Our pods of living space lifestyle crisscrosses myth and magic everyday and in the process the standards for normalcy change one episode at a time. The bubble wrap insulation packets seal the corner of our Quonset. Vapor and cold stay outside and to add a pinch of luck and magic, I nod to Raven and Dragon and position stickers and stencils with their shapes where they're needed: on the front door, in the corner of fortune, over the holes in the clear, wavy plastic window-wall, in front of the push out window above the sink. Talismans, magic, company, protection. When we chatted this morning, my old pal and I, the conversation led to the place where Crones who are old friends can speak candidly about the angles we get now that we are aging. Changeable? Yes, we are capable of it, and though it embarrasses us to say it we know what a waste of energy it (has been) is to resist change when it's just the thing to do.

Unembarrassed I put dragon stickers on my windows and call on the mana of Mo'o ... "Be with us Goddess!"


Unembarrassed I tell stories about stones -- POHAKU, who birth their babies in a bowl. I water them, and care for them.

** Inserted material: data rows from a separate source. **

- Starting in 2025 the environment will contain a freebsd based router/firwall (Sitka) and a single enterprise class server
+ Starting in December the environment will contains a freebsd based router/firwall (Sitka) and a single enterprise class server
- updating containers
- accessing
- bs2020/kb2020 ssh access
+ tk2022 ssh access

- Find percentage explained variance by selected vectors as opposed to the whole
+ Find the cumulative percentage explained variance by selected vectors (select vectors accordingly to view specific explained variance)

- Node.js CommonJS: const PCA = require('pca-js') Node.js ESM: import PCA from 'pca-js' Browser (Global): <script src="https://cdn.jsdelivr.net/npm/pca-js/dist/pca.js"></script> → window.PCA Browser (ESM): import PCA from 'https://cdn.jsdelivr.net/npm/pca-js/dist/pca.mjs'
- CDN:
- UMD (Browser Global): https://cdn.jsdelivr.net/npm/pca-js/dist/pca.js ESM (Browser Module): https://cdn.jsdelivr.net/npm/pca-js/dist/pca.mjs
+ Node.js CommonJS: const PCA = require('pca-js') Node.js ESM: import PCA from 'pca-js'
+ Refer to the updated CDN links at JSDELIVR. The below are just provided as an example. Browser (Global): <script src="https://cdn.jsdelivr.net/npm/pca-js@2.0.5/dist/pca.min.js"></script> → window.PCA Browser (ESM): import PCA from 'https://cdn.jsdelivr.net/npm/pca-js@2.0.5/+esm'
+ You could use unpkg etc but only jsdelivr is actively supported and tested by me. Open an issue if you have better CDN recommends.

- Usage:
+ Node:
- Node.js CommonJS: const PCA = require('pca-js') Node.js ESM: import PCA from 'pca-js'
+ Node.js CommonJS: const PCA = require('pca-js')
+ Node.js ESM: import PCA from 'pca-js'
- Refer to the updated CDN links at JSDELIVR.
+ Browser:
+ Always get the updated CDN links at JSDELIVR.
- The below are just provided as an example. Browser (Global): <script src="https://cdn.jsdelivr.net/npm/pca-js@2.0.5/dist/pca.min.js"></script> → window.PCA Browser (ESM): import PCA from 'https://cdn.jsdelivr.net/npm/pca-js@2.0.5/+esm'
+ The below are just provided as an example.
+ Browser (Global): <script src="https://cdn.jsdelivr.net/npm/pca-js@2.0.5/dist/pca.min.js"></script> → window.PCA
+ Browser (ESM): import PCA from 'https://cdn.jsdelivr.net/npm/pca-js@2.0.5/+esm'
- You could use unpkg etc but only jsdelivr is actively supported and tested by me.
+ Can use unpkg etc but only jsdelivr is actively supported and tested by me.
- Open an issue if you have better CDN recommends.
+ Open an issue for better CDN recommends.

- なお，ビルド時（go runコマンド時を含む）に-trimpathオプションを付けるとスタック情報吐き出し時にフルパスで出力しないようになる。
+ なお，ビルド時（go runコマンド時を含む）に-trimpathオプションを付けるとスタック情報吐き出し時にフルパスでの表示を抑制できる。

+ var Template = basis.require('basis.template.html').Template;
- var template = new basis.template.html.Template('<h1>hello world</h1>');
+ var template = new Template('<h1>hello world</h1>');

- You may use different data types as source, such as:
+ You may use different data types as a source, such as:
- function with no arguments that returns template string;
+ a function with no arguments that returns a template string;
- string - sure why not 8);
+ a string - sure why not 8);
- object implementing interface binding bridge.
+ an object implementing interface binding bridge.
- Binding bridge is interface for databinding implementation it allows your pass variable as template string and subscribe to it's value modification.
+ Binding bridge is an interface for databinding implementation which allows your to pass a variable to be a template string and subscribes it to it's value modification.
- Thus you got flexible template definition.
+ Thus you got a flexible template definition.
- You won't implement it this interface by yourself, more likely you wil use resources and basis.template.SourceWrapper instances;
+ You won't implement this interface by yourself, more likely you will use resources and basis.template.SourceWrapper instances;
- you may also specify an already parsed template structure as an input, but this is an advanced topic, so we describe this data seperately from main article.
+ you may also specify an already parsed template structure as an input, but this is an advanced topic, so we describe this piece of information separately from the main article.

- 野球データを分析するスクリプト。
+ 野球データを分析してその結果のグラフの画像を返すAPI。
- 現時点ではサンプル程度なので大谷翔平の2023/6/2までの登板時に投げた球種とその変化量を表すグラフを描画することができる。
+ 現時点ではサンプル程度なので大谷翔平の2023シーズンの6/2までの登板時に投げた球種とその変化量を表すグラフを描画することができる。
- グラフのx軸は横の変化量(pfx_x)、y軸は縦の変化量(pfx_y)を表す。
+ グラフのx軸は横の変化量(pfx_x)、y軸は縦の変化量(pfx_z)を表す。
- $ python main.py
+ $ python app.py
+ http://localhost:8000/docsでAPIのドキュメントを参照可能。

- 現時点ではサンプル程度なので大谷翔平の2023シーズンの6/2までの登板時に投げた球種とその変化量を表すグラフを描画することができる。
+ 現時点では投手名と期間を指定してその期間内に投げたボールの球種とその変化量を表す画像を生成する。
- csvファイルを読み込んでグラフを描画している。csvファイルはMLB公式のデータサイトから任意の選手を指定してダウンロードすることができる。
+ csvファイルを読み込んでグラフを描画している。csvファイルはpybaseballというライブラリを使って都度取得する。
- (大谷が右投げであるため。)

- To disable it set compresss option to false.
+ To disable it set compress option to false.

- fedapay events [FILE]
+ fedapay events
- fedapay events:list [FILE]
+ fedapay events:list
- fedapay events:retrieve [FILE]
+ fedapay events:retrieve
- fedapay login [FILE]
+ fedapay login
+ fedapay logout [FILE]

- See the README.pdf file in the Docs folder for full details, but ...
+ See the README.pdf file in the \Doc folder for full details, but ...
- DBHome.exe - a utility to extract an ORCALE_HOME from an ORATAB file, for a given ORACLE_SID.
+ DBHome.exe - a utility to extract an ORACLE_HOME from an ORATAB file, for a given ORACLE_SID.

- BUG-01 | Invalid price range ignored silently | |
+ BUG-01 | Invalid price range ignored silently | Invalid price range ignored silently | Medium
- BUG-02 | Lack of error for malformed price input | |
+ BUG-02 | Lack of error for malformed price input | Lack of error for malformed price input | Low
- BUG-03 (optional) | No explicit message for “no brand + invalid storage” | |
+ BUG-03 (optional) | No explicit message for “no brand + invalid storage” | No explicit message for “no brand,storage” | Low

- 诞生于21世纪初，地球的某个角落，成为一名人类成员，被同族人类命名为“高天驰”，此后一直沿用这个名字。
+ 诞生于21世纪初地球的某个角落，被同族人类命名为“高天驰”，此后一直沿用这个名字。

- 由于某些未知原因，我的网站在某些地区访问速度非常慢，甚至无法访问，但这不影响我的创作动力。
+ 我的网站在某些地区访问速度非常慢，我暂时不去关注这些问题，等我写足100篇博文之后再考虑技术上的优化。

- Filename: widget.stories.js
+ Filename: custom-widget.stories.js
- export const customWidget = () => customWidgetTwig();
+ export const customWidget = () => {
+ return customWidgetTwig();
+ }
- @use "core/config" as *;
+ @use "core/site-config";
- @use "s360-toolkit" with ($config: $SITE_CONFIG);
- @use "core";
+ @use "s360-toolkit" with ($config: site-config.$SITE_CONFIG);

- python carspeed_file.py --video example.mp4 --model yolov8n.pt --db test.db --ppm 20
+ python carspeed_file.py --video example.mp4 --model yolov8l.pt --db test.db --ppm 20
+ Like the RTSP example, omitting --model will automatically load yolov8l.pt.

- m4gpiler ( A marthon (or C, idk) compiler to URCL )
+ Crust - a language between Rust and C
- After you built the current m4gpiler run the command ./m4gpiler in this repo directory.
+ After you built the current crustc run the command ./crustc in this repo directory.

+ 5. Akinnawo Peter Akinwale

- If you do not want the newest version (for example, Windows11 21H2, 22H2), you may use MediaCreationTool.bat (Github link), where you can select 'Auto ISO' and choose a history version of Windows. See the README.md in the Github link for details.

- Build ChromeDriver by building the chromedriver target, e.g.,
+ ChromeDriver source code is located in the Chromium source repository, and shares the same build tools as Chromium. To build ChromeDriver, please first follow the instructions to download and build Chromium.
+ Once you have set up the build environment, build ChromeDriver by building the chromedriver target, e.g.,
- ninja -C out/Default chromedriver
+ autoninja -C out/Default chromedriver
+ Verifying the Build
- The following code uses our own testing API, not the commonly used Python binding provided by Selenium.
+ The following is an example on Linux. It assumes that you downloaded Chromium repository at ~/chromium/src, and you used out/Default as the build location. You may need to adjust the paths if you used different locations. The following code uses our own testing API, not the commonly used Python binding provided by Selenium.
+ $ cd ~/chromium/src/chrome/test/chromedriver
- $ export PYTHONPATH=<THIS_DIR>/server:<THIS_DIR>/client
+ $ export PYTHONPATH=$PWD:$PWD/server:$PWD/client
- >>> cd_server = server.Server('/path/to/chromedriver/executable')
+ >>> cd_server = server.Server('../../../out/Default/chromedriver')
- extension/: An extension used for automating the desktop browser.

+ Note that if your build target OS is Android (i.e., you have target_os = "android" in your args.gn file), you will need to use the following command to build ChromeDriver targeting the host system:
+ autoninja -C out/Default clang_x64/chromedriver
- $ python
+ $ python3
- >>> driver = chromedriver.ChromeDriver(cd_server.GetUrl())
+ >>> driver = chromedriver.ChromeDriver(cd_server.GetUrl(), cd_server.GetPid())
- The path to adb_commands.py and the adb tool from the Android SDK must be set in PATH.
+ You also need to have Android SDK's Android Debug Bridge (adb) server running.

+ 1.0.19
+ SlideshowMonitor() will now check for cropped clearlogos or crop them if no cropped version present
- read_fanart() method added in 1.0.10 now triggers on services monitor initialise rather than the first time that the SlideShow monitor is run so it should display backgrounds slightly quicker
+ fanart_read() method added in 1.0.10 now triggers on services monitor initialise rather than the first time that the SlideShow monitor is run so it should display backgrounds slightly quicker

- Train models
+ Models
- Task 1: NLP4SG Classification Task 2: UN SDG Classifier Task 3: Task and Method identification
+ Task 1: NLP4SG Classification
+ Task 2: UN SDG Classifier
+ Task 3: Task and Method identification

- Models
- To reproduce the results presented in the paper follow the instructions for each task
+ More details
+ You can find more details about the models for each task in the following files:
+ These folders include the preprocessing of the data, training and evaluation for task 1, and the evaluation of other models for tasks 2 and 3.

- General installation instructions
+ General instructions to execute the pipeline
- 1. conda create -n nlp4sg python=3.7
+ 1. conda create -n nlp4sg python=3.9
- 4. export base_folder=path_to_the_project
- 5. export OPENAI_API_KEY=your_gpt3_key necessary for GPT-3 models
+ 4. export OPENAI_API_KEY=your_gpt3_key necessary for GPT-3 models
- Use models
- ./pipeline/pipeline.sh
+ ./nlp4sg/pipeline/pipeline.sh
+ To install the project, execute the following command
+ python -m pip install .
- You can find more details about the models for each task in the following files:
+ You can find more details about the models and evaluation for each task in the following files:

They grow before my eyes.
 Unembarrassed I decide to choose my affiliations with more discernment; "No, I'll not tell my stories to this group, this person ... they don't deserve this medicine." Saturn in Scorpio is a two point five year stretch of cutting to the chase sooner than later. I take the clue, and apply the skill.
Unembarrased we make room for Raven, for his clan has surely made room for us.

While I opened and explored a way to gather my thoughts and awareness for myth and magic at home I knew Mo'o needed to be part of this piece. Maui Theatre in Lahaina continues a theatrical depiction of Hawaii's people that includes Mo'o.  Ulalena began it's early showing while Pete and I still lived on Maui. There on the stage of the Lahaina theatre was myth and magic at home. I recall watching the production in Lahaina, transfixed and can still hear the clapping of my hand as we participated in the making of rain part of the mythic and inseparable from the magic.

Unlike the other gods in our story, the Mo'o is not a single character; there were many Mo'o who were often worshiped as aumakua (ow-ma-koo-ah), family gods who were more approachable than the great gods and could warn, advise and assist a clan in time of trouble. - from the Ulalena website



Clapping my hands the rain falls and all time is made my present.